Кветослава Крайнова.
Никогда и ни о чем она не думала.
Она сразу делала.
Влипала в неприятности, а после упрямо задирала подбородок и глазела с вызовом, сверкала глазами, что позже снились в кошмарах, в ледяных снах, где вытащить из очередной передряги её не удавалось, где было слишком поздно и где глаза северного сияния потухали, застывали навсегда.
Нет.
Север… я прибью сам, придушу самолично, выпорю и запру, как обещал уже не раз, потому что… перебор. И злость на неё от этого перебора мерно отстукивает в затылке, пляшет перед глазами чёрными пятнами, оплетает горло, не давая даже материться.
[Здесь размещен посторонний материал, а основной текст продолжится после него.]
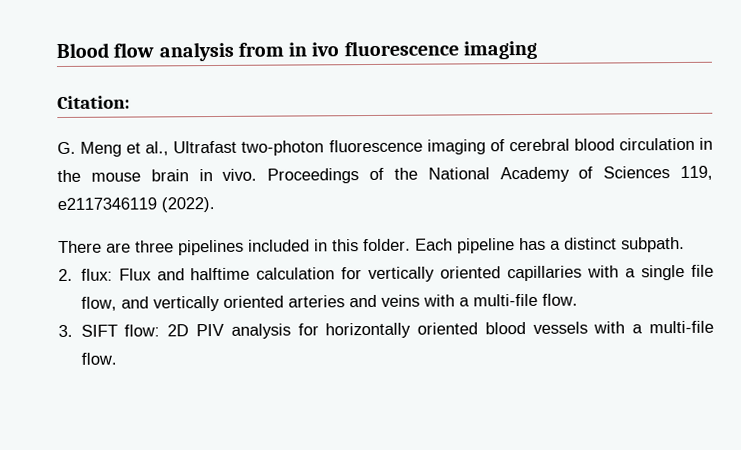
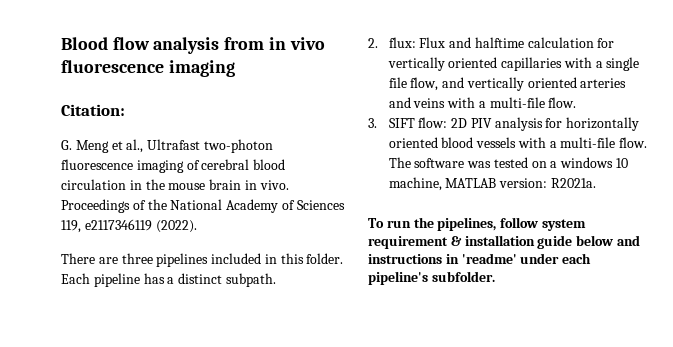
- Blood flow analysis from in ivo fluorescence imaging
+ Blood flow analysis from in vivo fluorescence imaging
+ The software was tested on a windows 10 machine, MATLAB version: R2021a.
+ To run the pipelines, follow system requirement & installation guide below and instructions in 'readme' under each pipeline's subfolder.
И рассказ Йиржи я слушаю молча.
Курю.
И за первой папиросой идёт вторая.
Третья.
Четвертая… ломается.
Крошится на тёмную каменную столешницу золотистой пылью. И неуместное золото это с глянцевой поверхности смахнуть тянет. Хочется до глухого раздражения, за которым… страх, давно забытый и живой.
Горячий.
Он прорывается, обжигает, расплавляет внутренности. Подводит больше обычного правая рука, дрожит, и в кулак обезображенную шрамами ладонь я сжимаю через силу, через боль, что фантомна, ибо поверхностной чувствительности нет.
А глубокая нарушена.
Не восстановить.
Так сказали в декабре, в холодный день, когда мир за окном слеп от яркого солнца, а дым от труб застывал в воздухе белыми клубами, висел неподвижно над городом и домами. И люди в тот день, казалось, застывали.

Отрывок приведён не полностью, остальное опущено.